Speech-to-text technology isn’t new in 2023, but a sudden leap in quality means something exciting is happening! With the launch of OpenAI’s Whisper, an open-source speech recognition model in September 2022, the bar has been set high.
So, how does it compare to the seasoned player AWS Transcribe? Let’s dive in and find out which is the ultimate choice for your project.
The Tech Behind Whisper
OpenAI generally plays it close to the chest and rarely open-sources its models. But with Whisper, they broke the mold! This gem has been trained on a whopping 680,000 hours of data, including low-quality recordings, to maximise accuracy.
Whisper’s Many Models
Whisper comes in multiple models:
- Tiny
- Base
- Small
- Medium
- Large
- Large V2
Whisper is open-source; which means you can install it on your server. However, if you are going to a Large model which is the most accurate then you need at least 10 GB VRAM. Its speed is also slower than the tiny model.
But that’s not all, OpenAI recently announced an API for Whisper. So if you don’t have heavy usage then API will be more affordable for you.
Whisper understands an incredible 97 languages and even offers translation services. Choose your desired language, and Whisper will handle the rest.
If you want to check the demo of Whisper you can visit listenmonster, Currently, they are using large v2 mode. It is a Transcription & subtitle tool for internet creators.
Listenmonster functions as a complementary tool to Speechactors, providing an integrated experience that significantly enhances creative possibilities when utilized jointly.
What’s Cooking with AWS Transcribe?
AWS transcribe is an AI speech-to-text model that is available on API. It is a closed model so nobody knows what is behind the scene.
It’s API-only, meaning there’s less flexibility to reduce costs as you scale up. AWS Transcribe covers 40 languages, some with multiple accents like English and Spanish.
AWS Transcribe was launched in 2017. Unlike Whisper it does not offer a translation service. If you want to do it then you have to use their translation API. It simply means more cost.
If you want to test it without developing then you can sign up for AWS and search for AWS transcribe to test their service.
The Head-to-Head Comparison
Accuracy
When it comes to turning spoken words into text, you want the most accurate tool. In tests, Whisper comes out on top compared to AWS Transcribe. This isn’t just for English; it’s the same for other languages too.
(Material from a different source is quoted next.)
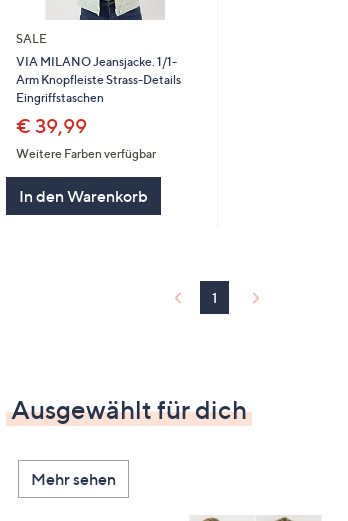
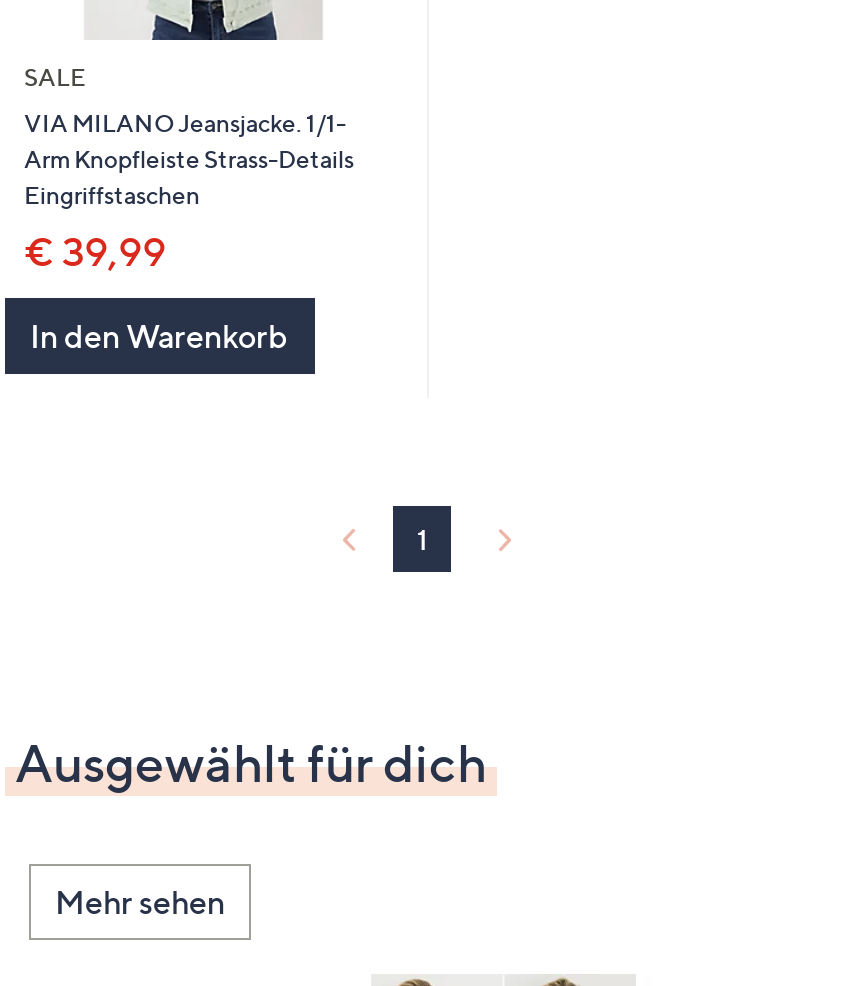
- Weitere Farben verfügbar
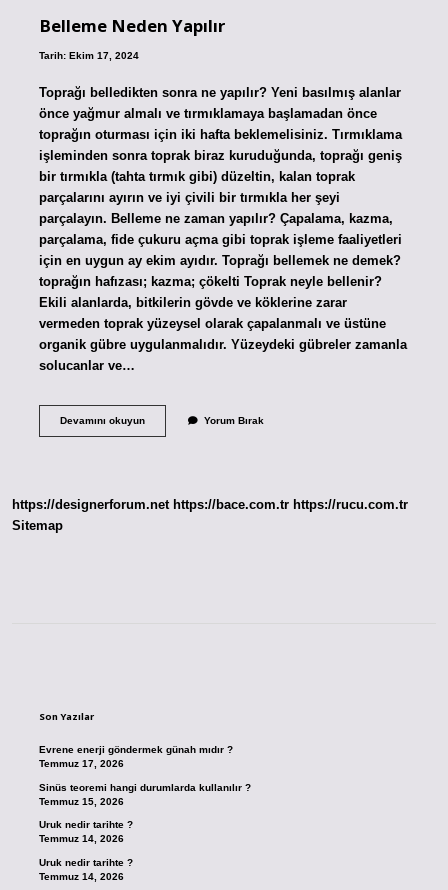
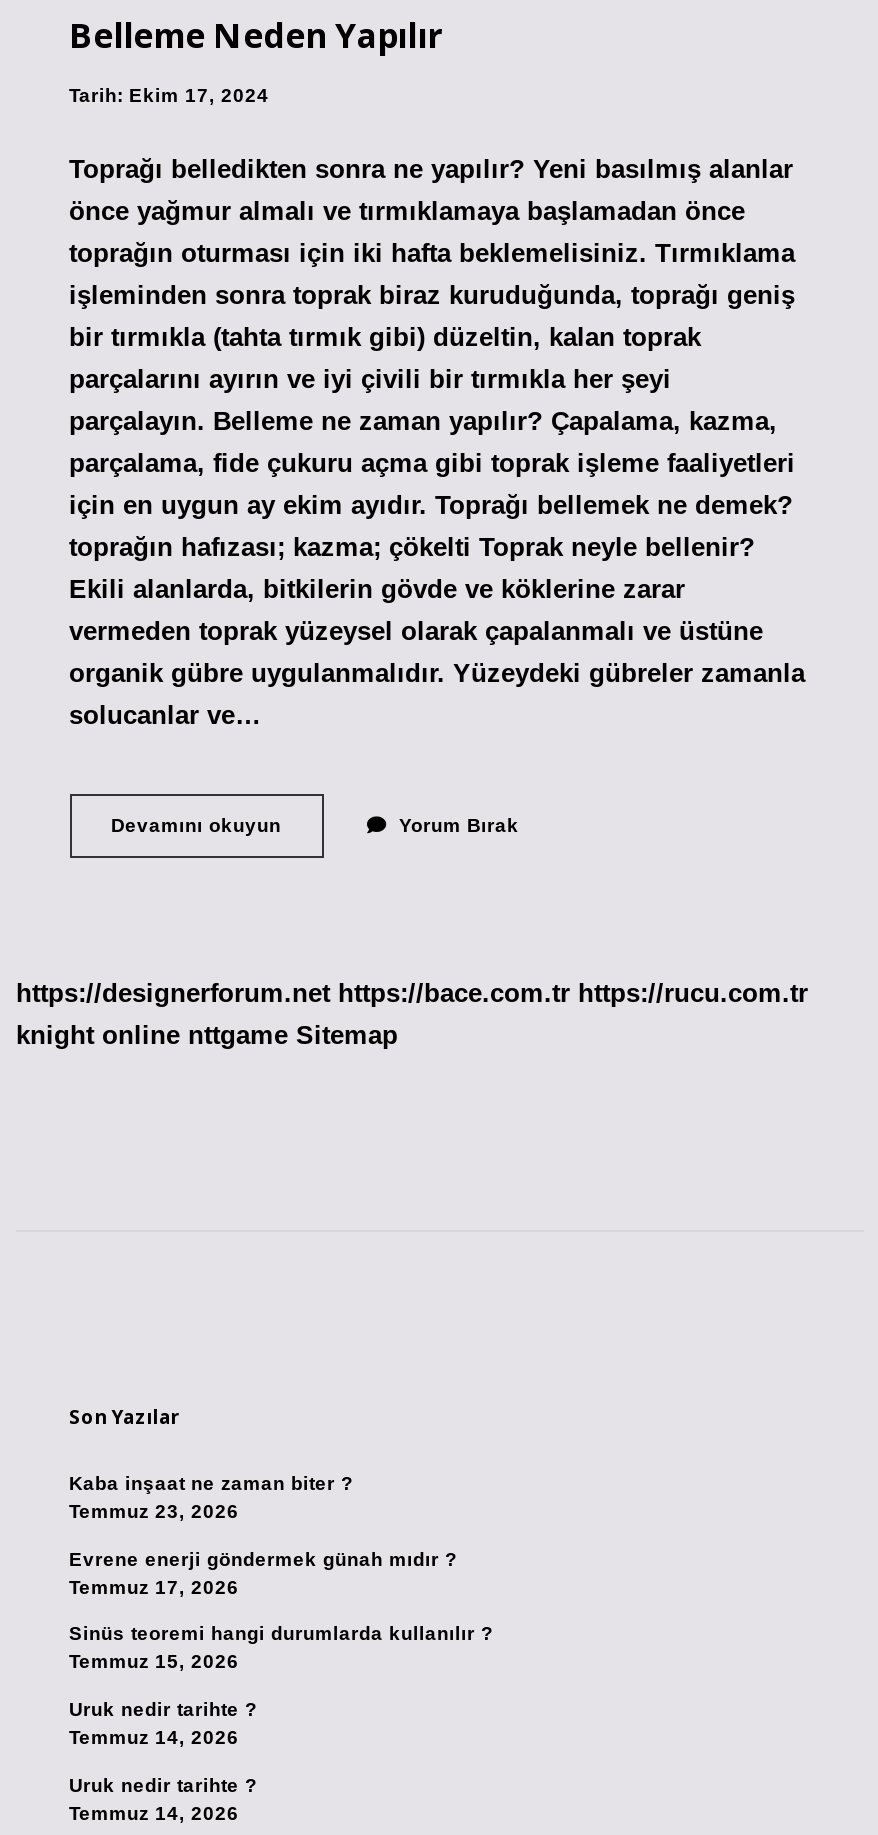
- Sitemap
+ knight online nttgame Sitemap

+ Kaba inşaat ne zaman biter ?
+ Temmuz 23, 2026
Whisper was trained using not-so-great audio on purpose, just to make sure it works well even when conditions aren’t ideal. Want to see for yourself? Try out AWS Transcribe by making an account and then compare it with Whisper by going to listenmonster.
Languages Supported
Whisper speaks 97 languages with no accents available. You can check all the languages listed here.
AWS Transcribe only supports 40 languages including some languages such as English, French, etc multiple accents. You can check the full list here.
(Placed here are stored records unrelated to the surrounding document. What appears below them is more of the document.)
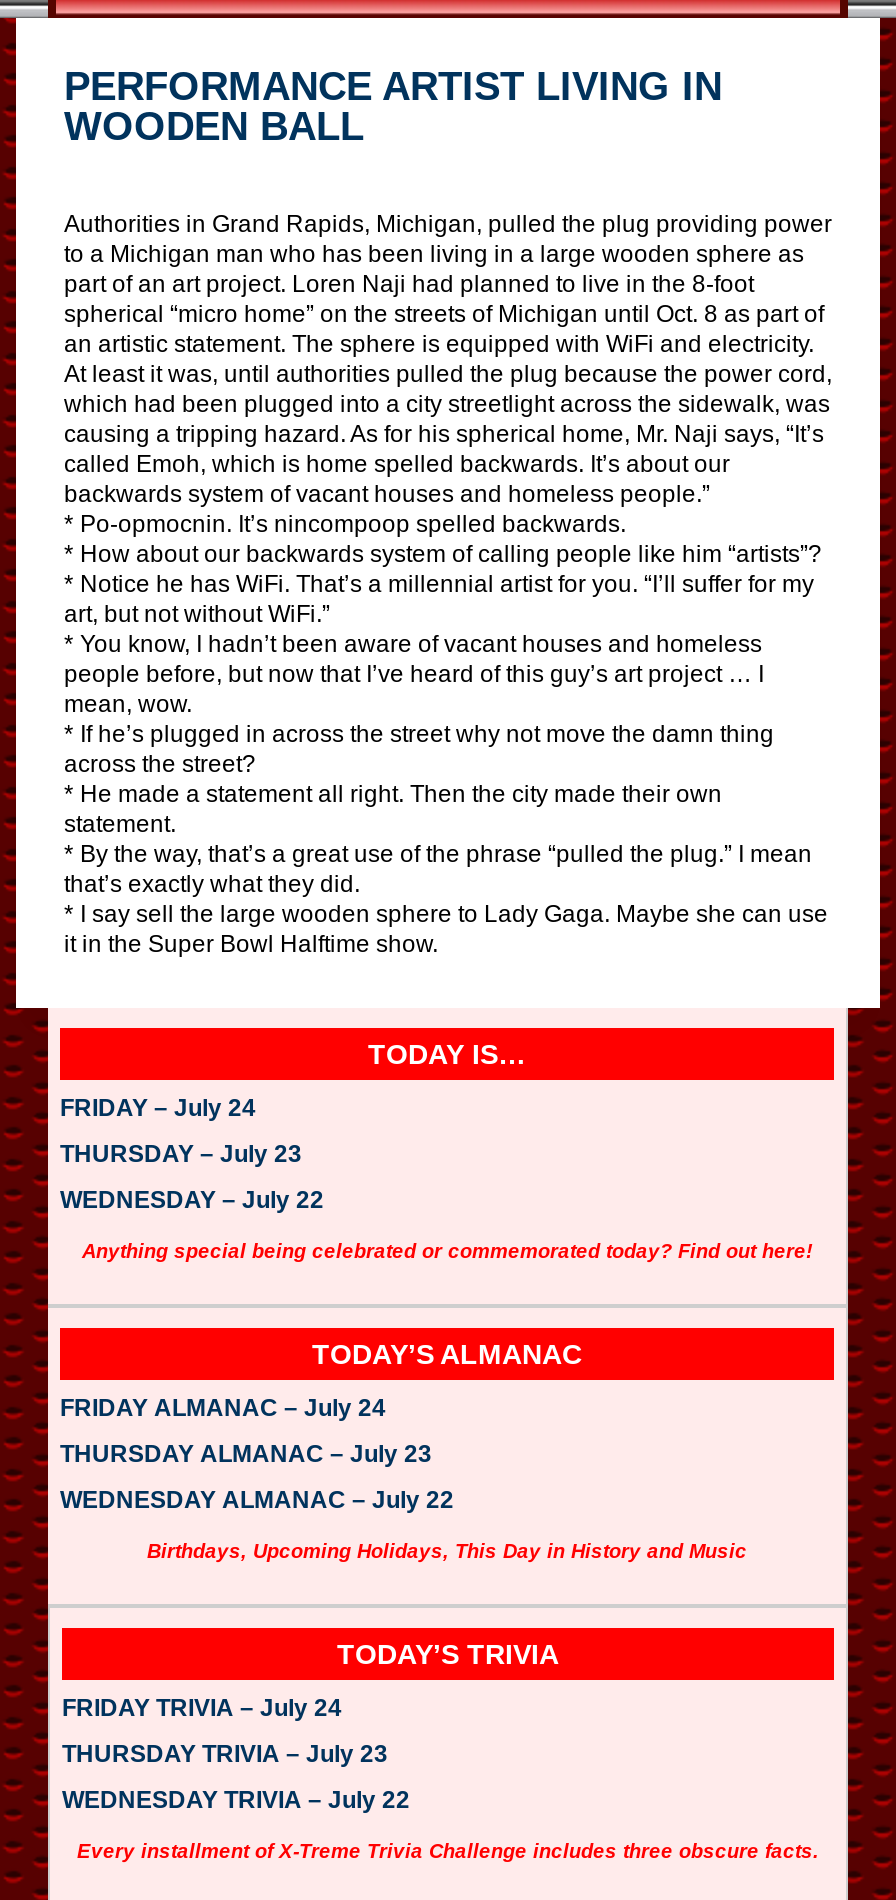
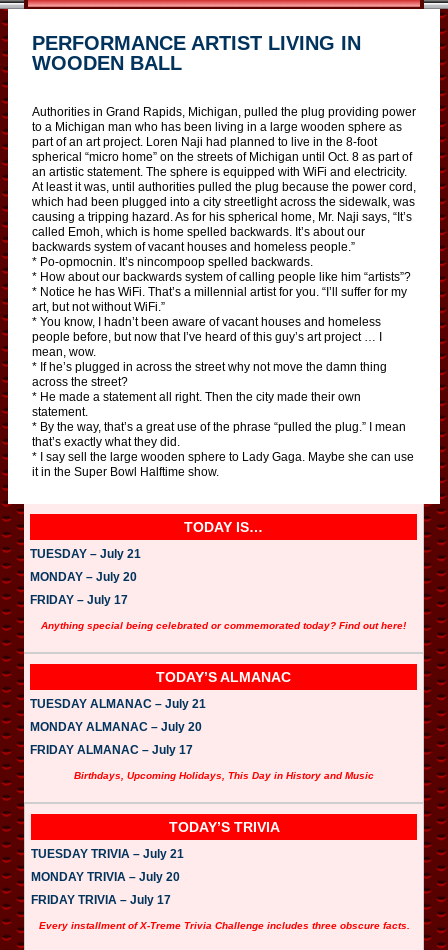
- FRIDAY – July 24
+ TUESDAY – July 21

- THURSDAY – July 23
+ MONDAY – July 20

- WEDNESDAY – July 22
+ FRIDAY – July 17

- FRIDAY ALMANAC – July 24
+ TUESDAY ALMANAC – July 21

- THURSDAY ALMANAC – July 23
+ MONDAY ALMANAC – July 20

- WEDNESDAY ALMANAC – July 22
+ FRIDAY ALMANAC – July 17

- FRIDAY TRIVIA – July 24
+ TUESDAY TRIVIA – July 21

- THURSDAY TRIVIA – July 23
+ MONDAY TRIVIA – July 20

- WEDNESDAY TRIVIA – July 22
+ FRIDAY TRIVIA – July 17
In simple words, Whisper is the clear winner here once again.
Pricing
AWS Transcribe’s API follows a pay-as-you-go model:
– First 250,000 minutes: $0.02400/min
– Next 750,000 minutes: $0.01500/min
– Over 5,000,000 minutes: $0.00780/min
Whisper, on the other hand, offers both API and open-source options. API costs start at $0.006/min, and some third-party services even offer rates as low as $0.001445/min.
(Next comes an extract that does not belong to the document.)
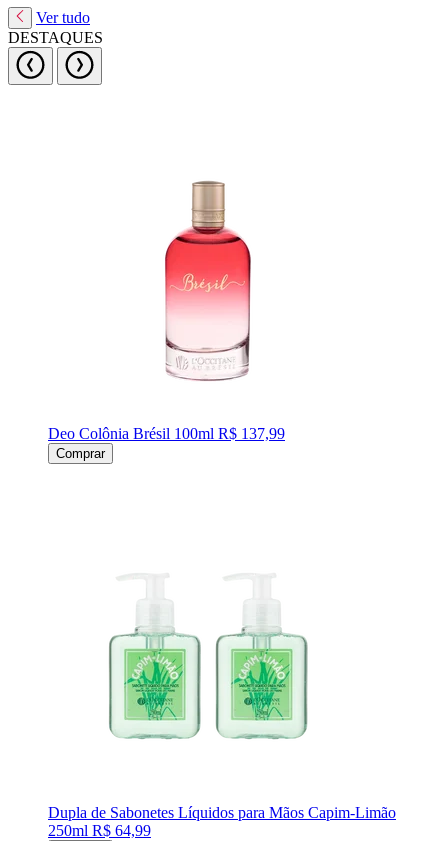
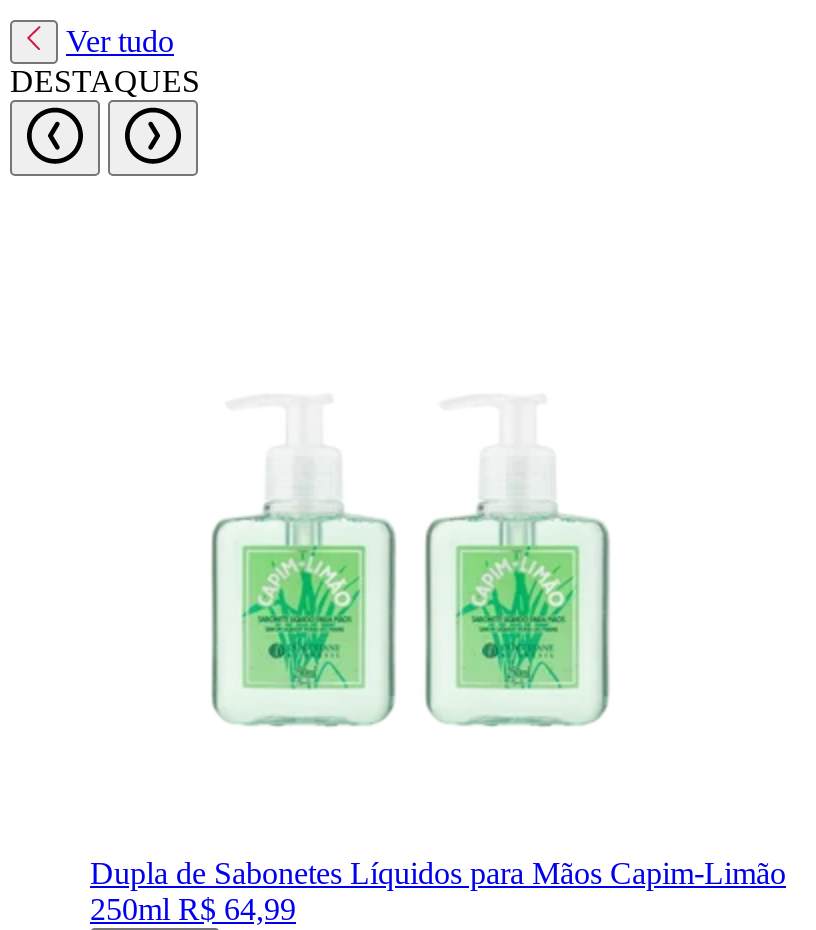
- [image]

- Deo Colônia Brésil 100ml R$ 137,99
- Comprar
If you are doing transcription on a large scale then it means you can reduce the cost per minute by installing it on your own server.
The Winner
Whisper is like the Swiss Army knife of audio transcription. It’s affordable, accurate, and chock-full of features. Whether you opt for its API or install the model on your server, you’re in for some substantial savings.
AWS is a closed model and they have more customers. They might make their transcriptions better in future if they see potential threats from OpenAI whispers.
However, while writing this blog post in 2023 Whisper clearly crushes the AWS Transcribe in every aspect.